Single-Pass vs Multi-Pass & Language Choices
- Some are surprised a single-pass compiler can be “easier” than a lexer–parser–AST–IR pipeline, given the latter’s optimization potential.
- Others stress that fewer lines ≠ less conceptual complexity, and that language choice matters:
- ML/OCaml-like languages are said to be far more concise for ASTs and pattern matching than Python’s class-based style.
- Discussion branches into generic functions, the expression problem, and trade-offs between OO and functional designs.
- Single-pass compilers are framed as reasonable for toy or historically resource-constrained systems, but not for serious optimization.
C’s Complexity, Standards, and “Simplicity” Debate
- A commenter notes that no compiler fully implements the modern C spec; real C parsers are tens of thousands of lines, and “you can’t actually parse a C header” without the full toolchain.
- Others argue this “C is impossible” narrative is exaggerated and often comes from people stuck at K&R-level understanding; they emphasize:
- C is defined in terms of an abstract machine; ABIs are platform/toolchain contracts, not in the language standard.

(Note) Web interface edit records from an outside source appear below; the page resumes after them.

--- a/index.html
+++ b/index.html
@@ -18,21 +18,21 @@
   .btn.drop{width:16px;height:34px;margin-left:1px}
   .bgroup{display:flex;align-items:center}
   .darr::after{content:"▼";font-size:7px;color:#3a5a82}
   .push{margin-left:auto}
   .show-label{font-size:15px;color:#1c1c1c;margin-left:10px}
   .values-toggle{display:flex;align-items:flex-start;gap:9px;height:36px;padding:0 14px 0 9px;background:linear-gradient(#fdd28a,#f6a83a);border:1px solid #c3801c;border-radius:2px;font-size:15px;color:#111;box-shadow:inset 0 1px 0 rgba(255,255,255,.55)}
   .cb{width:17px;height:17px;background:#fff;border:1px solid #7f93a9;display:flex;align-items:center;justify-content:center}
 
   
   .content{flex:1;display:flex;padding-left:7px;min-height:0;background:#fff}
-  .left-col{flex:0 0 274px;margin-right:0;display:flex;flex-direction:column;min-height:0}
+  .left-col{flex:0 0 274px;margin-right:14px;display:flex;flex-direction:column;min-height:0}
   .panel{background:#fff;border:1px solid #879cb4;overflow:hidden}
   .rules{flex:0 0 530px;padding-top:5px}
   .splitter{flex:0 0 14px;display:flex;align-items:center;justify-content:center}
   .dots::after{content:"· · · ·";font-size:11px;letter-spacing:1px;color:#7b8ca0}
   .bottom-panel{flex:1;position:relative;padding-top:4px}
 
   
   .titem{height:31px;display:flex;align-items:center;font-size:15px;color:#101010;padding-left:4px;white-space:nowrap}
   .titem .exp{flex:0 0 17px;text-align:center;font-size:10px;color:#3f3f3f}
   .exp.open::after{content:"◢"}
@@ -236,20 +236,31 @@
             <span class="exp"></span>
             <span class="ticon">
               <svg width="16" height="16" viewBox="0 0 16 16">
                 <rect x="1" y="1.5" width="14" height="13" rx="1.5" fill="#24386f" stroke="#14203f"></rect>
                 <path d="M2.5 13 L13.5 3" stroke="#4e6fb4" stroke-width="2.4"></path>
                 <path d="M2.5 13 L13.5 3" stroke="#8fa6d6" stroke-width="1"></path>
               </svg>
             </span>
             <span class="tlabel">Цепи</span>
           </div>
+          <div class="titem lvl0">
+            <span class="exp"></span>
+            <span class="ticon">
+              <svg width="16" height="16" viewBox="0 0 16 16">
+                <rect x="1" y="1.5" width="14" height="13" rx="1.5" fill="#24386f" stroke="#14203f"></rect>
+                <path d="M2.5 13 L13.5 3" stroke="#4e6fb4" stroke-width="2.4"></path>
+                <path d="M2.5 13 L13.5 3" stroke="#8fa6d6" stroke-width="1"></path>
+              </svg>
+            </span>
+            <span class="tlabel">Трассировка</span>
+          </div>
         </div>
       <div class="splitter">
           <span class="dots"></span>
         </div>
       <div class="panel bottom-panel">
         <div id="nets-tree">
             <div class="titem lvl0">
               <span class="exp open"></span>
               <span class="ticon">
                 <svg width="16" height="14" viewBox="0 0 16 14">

- Using the compiler to parse headers is natural, not a failure.
- Type-size issues (
int,intmax_t) are about portability and ABI ossification, not fundamental design flaws.

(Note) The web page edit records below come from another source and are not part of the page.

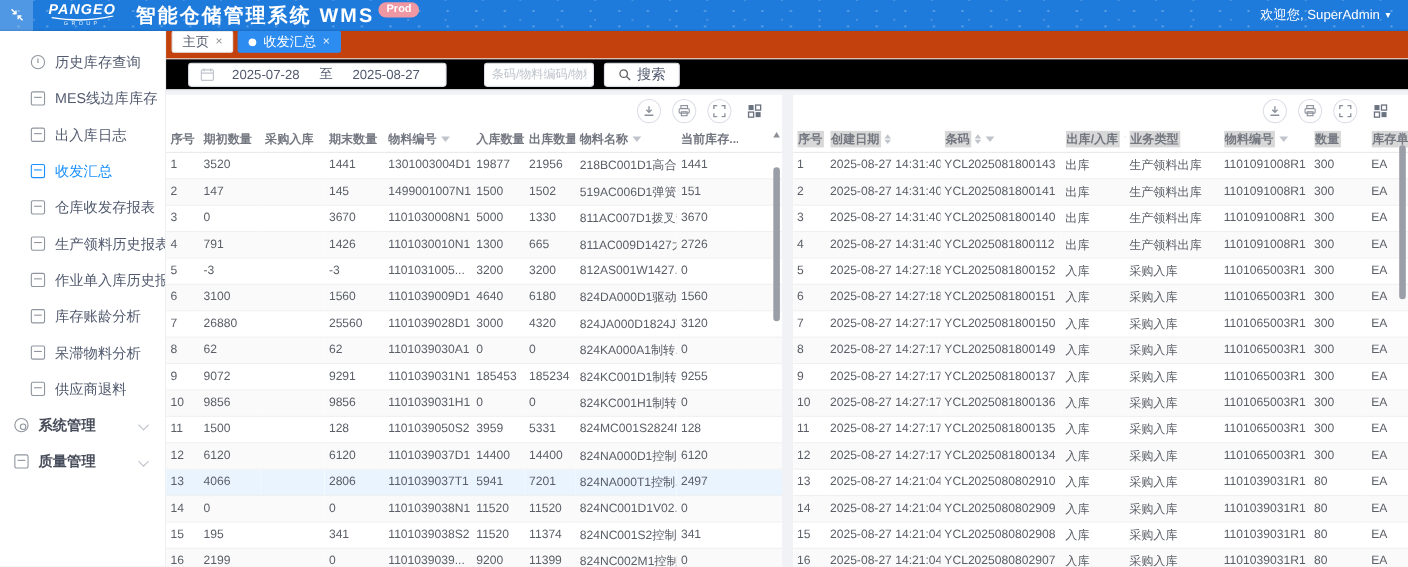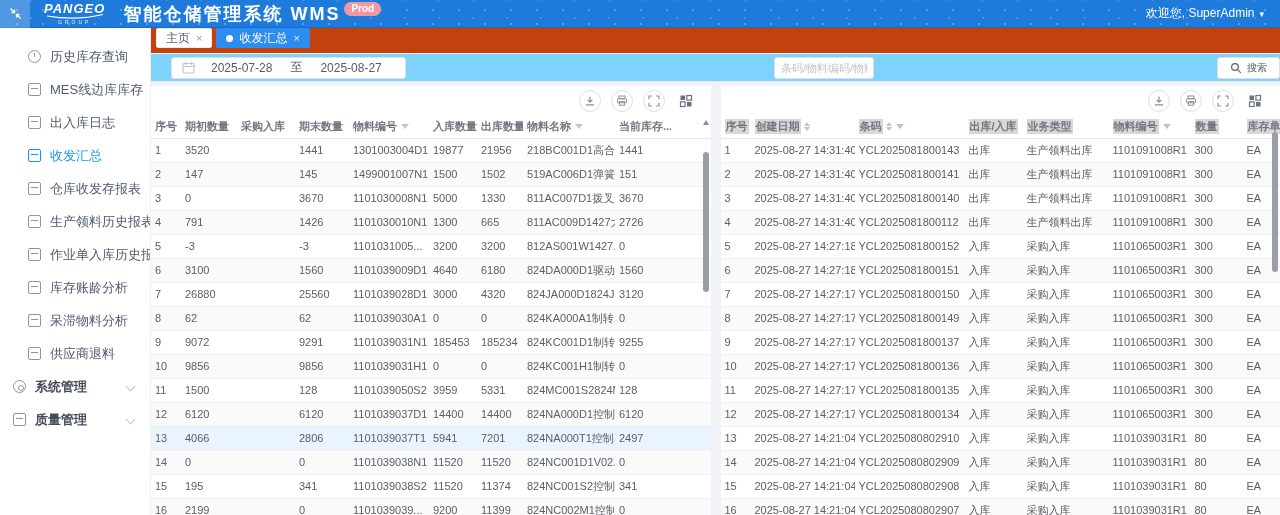--- a/index.html
+++ b/index.html
@@ -56,33 +56,33 @@
   .tabbar { height:26px; flex:0 0 26px; background:#c2410c; display:flex; 
     gap:4px; padding-left:5px; border-bottom:1px solid #f0f0f0; }
   .tab { height:20px; display:flex; align-items:center; gap:6px; padding:0 9px;
     border:1px solid #e8eaec; background:#fff; color:#515a6e; font-size:12px;
     border-radius:2px; cursor:pointer; }
   .tab .tab-close { font-size:11px; color:#999; line-height:1; }
   .tab.active { background:#2d8cf0; border-color:#2d8cf0; color:#fff; }
   .tab.active .tab-close { color:#e8f2ff; }
   .tab.active::before { content:""; width:7px; height:7px; border-radius:50%; background:#fff; }
 
-  .filterbar { height:28px; flex:0 0 28px; background:#7dd3fc; border-bottom:1px solid #e8e8e8;
-    display:flex; align-items:center; padding-left:20px;justify-content:space-between; }
+  .filterbar { height:28px; flex:0 0 28px; background:#000000; border-bottom:1px solid #e8e8e8;
+    display:flex; align-items:center; padding-left:20px; }
   .date-range { width:235px; height:22px; border:1px solid #dcdfe6; border-radius:3px;
     display:flex; align-items:center; padding:0 10px; gap:0; font-size:12px; color:#515a6e;
     background:#fff; cursor:pointer; }
   .date-range .dr-start { margin-left:16px; }
   .date-range .dr-sep { margin:0 18px; }
   .search-input { width:100px; height:22px; border:1px solid #dcdfe6; border-radius:3px;
     margin-left:34px; font-size:11px; color:#515a6e; padding:0 6px; outline:none;
     font-family:"Liberation Sans","DejaVu Sans",sans-serif; }
   .search-input::placeholder { color:#bfc4cc; }
   .search-btn { height:22px; margin-left:9px; border:1px solid #dcdfe6; border-radius:3px;
-    background:#fff; color:#515a6e; font-size:10px; display:flex; align-items:center;
+    background:#fff; color:#515a6e; font-size:13px; display:flex; align-items:center;
     gap:5px; padding:0 12px; cursor:pointer;
     font-family:"Liberation Sans","DejaVu Sans",sans-serif; }
 
   
   .content { flex:1; display:flex; gap:10px; padding-top:4px; background:#f0f2f5; min-height:0; }
   .panel { flex:1; background:#fff; display:flex; flex-direction:column; min-width:0;
     position:relative; overflow:hidden; }
   .panel-toolbar { height:30px; flex:0 0 30px; display:flex; align-items:center;
     justify-content:flex-end; gap:10px; padding-right:14px; }
   .tool-btn { width:22px; height:22px; border:1px solid #dcdfe6; border-radius:50%;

- There’s criticism of C’s feature creep and the heavy use of GCC/Clang extensions (e.g., for building the Linux kernel), along with proposals for a “smaller, saner C” (single loop construct, sized primitives, no implicit casts, explicit atomics, etc.).
- In contrast, some defend “simple C” (e.g., C89 subsets) as still practical, fast, and lightweight for small programs, especially when avoiding large external libraries.
Other Notes
- The article’s visual depiction of a compiler is widely praised as clear and charming.
- WebAssembly is seen as a clean, if slightly odd, target; another book on writing a more full-featured C compiler is recommended.
- Tangential threads cover nostalgic programmable calculators and a joking attempt to coin a new word (“cremement”).